**Directions:**
Entries in the following listing are to be copied exactly as they stand.

Given records Block Start

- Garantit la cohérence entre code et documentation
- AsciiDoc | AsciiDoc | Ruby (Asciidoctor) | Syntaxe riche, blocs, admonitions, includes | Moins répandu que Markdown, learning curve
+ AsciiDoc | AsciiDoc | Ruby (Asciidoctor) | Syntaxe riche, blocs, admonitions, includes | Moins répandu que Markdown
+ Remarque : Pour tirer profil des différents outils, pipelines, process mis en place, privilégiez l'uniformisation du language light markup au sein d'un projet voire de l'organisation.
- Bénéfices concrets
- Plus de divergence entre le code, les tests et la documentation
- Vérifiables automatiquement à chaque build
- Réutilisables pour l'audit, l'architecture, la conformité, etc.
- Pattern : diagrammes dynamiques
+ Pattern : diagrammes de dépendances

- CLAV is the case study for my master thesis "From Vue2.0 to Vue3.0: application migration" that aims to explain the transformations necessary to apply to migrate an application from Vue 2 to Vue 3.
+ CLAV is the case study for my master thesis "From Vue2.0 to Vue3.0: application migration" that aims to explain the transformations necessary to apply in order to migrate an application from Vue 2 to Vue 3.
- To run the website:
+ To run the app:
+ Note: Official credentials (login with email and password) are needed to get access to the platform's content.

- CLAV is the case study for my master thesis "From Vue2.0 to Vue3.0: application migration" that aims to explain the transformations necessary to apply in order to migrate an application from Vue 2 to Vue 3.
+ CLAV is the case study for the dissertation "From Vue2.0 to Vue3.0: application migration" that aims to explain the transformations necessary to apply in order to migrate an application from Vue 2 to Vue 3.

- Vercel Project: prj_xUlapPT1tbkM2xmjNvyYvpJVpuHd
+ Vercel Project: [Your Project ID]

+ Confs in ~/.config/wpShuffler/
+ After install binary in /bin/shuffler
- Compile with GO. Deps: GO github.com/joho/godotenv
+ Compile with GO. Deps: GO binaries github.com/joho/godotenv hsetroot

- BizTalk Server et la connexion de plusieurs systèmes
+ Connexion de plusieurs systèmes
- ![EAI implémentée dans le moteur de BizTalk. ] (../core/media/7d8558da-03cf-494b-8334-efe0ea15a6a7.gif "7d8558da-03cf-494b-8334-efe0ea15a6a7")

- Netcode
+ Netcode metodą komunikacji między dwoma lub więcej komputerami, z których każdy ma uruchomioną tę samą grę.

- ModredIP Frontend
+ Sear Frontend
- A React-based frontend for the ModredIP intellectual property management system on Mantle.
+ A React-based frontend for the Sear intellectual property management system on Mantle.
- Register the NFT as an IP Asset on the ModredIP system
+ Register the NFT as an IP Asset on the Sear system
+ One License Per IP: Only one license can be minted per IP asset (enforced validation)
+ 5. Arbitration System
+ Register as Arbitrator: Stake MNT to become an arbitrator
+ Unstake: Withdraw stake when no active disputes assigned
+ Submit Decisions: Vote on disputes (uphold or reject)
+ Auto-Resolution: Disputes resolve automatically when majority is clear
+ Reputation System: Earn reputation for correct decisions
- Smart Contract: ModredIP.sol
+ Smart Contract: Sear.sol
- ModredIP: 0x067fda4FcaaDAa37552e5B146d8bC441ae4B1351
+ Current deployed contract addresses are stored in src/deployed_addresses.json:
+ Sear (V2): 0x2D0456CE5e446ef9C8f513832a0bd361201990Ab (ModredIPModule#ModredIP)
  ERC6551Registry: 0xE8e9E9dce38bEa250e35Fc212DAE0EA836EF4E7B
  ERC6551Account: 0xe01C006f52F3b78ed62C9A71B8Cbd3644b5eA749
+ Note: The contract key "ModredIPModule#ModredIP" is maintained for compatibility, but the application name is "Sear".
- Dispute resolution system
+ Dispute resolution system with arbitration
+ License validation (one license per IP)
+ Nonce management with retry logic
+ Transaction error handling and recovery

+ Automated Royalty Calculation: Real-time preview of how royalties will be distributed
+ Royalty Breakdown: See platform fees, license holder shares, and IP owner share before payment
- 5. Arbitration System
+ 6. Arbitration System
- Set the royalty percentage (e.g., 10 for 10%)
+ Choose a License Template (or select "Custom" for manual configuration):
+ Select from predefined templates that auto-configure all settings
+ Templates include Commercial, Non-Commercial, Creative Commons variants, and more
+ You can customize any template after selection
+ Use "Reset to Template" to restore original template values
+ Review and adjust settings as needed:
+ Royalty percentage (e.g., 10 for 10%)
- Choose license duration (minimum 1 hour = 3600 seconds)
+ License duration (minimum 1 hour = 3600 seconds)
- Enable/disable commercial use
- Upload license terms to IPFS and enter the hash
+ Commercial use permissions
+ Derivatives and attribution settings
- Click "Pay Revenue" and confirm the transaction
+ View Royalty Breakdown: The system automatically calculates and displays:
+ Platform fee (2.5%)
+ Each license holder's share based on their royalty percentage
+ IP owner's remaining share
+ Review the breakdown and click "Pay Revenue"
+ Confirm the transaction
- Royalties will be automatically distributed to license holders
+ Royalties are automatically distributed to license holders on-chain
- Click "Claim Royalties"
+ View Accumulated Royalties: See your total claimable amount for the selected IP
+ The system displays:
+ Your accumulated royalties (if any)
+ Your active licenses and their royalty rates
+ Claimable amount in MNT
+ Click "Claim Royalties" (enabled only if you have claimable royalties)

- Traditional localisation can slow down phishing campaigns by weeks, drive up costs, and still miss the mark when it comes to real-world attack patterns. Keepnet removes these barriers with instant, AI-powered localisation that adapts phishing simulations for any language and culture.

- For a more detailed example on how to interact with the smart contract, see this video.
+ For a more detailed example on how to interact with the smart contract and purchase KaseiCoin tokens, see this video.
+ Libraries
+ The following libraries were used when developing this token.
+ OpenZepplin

Given records Block End

**Answer space:**
- Garantit la cohérence entre code et documentation
- AsciiDoc | AsciiDoc | Ruby (Asciidoctor) | Syntaxe riche, blocs, admonitions, includes | Moins répandu que Markdown, learning curve
+ AsciiDoc | AsciiDoc | Ruby (Asciidoctor) | Syntaxe riche, blocs, admonitions, includes | Moins répandu que Markdown
+ Remarque : Pour tirer profil des différents outils, pipelines, process mis en place, privilégiez l'uniformisation du language light markup au sein d'un projet voire de l'organisation.
- Bénéfices concrets
- Plus de divergence entre le code, les tests et la documentation
- Vérifiables automatiquement à chaque build
- Réutilisables pour l'audit, l'architecture, la conformité, etc.
- Pattern : diagrammes dynamiques
+ Pattern : diagrammes de dépendances

- CLAV is the case study for my master thesis "From Vue2.0 to Vue3.0: application migration" that aims to explain the transformations necessary to apply to migrate an application from Vue 2 to Vue 3.
+ CLAV is the case study for my master thesis "From Vue2.0 to Vue3.0: application migration" that aims to explain the transformations necessary to apply in order to migrate an application from Vue 2 to Vue 3.
- To run the website:
+ To run the app:
+ Note: Official credentials (login with email and password) are needed to get access to the platform's content.

- CLAV is the case study for my master thesis "From Vue2.0 to Vue3.0: application migration" that aims to explain the transformations necessary to apply in order to migrate an application from Vue 2 to Vue 3.
+ CLAV is the case study for the dissertation "From Vue2.0 to Vue3.0: application migration" that aims to explain the transformations necessary to apply in order to migrate an application from Vue 2 to Vue 3.

- Vercel Project: prj_xUlapPT1tbkM2xmjNvyYvpJVpuHd
+ Vercel Project: [Your Project ID]

+ Confs in ~/.config/wpShuffler/
+ After install binary in /bin/shuffler
- Compile with GO. Deps: GO github.com/joho/godotenv
+ Compile with GO. Deps: GO binaries github.com/joho/godotenv hsetroot

- BizTalk Server et la connexion de plusieurs systèmes
+ Connexion de plusieurs systèmes
- ![EAI implémentée dans le moteur de BizTalk. ] (../core/media/7d8558da-03cf-494b-8334-efe0ea15a6a7.gif "7d8558da-03cf-494b-8334-efe0ea15a6a7")

- Netcode
+ Netcode metodą komunikacji między dwoma lub więcej komputerami, z których każdy ma uruchomioną tę samą grę.

- ModredIP Frontend
+ Sear Frontend
- A React-based frontend for the ModredIP intellectual property management system on Mantle.
+ A React-based frontend for the Sear intellectual property management system on Mantle.
- Register the NFT as an IP Asset on the ModredIP system
+ Register the NFT as an IP Asset on the Sear system
+ One License Per IP: Only one license can be minted per IP asset (enforced validation)
+ 5. Arbitration System
+ Register as Arbitrator: Stake MNT to become an arbitrator
+ Unstake: Withdraw stake when no active disputes assigned
+ Submit Decisions: Vote on disputes (uphold or reject)
+ Auto-Resolution: Disputes resolve automatically when majority is clear
+ Reputation System: Earn reputation for correct decisions
- Smart Contract: ModredIP.sol
+ Smart Contract: Sear.sol
- ModredIP: 0x067fda4FcaaDAa37552e5B146d8bC441ae4B1351
+ Current deployed contract addresses are stored in src/deployed_addresses.json:
+ Sear (V2): 0x2D0456CE5e446ef9C8f513832a0bd361201990Ab (ModredIPModule#ModredIP)
  ERC6551Registry: 0xE8e9E9dce38bEa250e35Fc212DAE0EA836EF4E7B
  ERC6551Account: 0xe01C006f52F3b78ed62C9A71B8Cbd3644b5eA749
+ Note: The contract key "ModredIPModule#ModredIP" is maintained for compatibility, but the application name is "Sear".
- Dispute resolution system
+ Dispute resolution system with arbitration
+ License validation (one license per IP)
+ Nonce management with retry logic
+ Transaction error handling and recovery

+ Automated Royalty Calculation: Real-time preview of how royalties will be distributed
+ Royalty Breakdown: See platform fees, license holder shares, and IP owner share before payment
- 5. Arbitration System
+ 6. Arbitration System
- Set the royalty percentage (e.g., 10 for 10%)
+ Choose a License Template (or select "Custom" for manual configuration):
+ Select from predefined templates that auto-configure all settings
+ Templates include Commercial, Non-Commercial, Creative Commons variants, and more
+ You can customize any template after selection
+ Use "Reset to Template" to restore original template values
+ Review and adjust settings as needed:
+ Royalty percentage (e.g., 10 for 10%)
- Choose license duration (minimum 1 hour = 3600 seconds)
+ License duration (minimum 1 hour = 3600 seconds)
- Enable/disable commercial use
- Upload license terms to IPFS and enter the hash
+ Commercial use permissions
+ Derivatives and attribution settings
- Click "Pay Revenue" and confirm the transaction
+ View Royalty Breakdown: The system automatically calculates and displays:
+ Platform fee (2.5%)
+ Each license holder's share based on their royalty percentage
+ IP owner's remaining share
+ Review the breakdown and click "Pay Revenue"
+ Confirm the transaction
- Royalties will be automatically distributed to license holders
+ Royalties are automatically distributed to license holders on-chain
- Click "Claim Royalties"
+ View Accumulated Royalties: See your total claimable amount for the selected IP
+ The system displays:
+ Your accumulated royalties (if any)
+ Your active licenses and their royalty rates
+ Claimable amount in MNT
+ Click "Claim Royalties" (enabled only if you have claimable royalties)

- Traditional localisation can slow down phishing campaigns by weeks, drive up costs, and still miss the mark when it comes to real-world attack patterns. Keepnet removes these barriers with instant, AI-powered localisation that adapts phishing simulations for any language and culture.

- For a more detailed example on how to interact with the smart contract, see this video.
+ For a more detailed example on how to interact with the smart contract and purchase KaseiCoin tokens, see this video.
+ Libraries
+ The following libraries were used when developing this token.
+ OpenZepplin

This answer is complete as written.